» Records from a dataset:
========================================
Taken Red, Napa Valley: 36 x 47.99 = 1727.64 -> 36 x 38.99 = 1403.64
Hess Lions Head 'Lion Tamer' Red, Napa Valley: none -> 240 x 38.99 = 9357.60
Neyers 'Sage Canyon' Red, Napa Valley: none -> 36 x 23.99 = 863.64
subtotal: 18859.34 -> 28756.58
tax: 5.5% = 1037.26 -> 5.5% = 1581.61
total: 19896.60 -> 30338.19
========================================
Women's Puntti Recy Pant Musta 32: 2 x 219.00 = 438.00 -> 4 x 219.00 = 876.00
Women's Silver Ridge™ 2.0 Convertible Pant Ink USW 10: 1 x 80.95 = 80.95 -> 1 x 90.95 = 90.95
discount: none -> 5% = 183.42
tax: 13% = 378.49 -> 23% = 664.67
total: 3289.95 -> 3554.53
========================================
» WHAT TO WORK ON: What is asked for is an exact copy of the lines above from the one containing "Taken Red, Napa" through the one containing "total: 19896.60 -> 30338.19", and only those.

» EXPECTED OUTPUT:
Taken Red, Napa Valley: 36 x 47.99 = 1727.64 -> 36 x 38.99 = 1403.64
Hess Lions Head 'Lion Tamer' Red, Napa Valley: none -> 240 x 38.99 = 9357.60
Neyers 'Sage Canyon' Red, Napa Valley: none -> 36 x 23.99 = 863.64
subtotal: 18859.34 -> 28756.58
tax: 5.5% = 1037.26 -> 5.5% = 1581.61
total: 19896.60 -> 30338.19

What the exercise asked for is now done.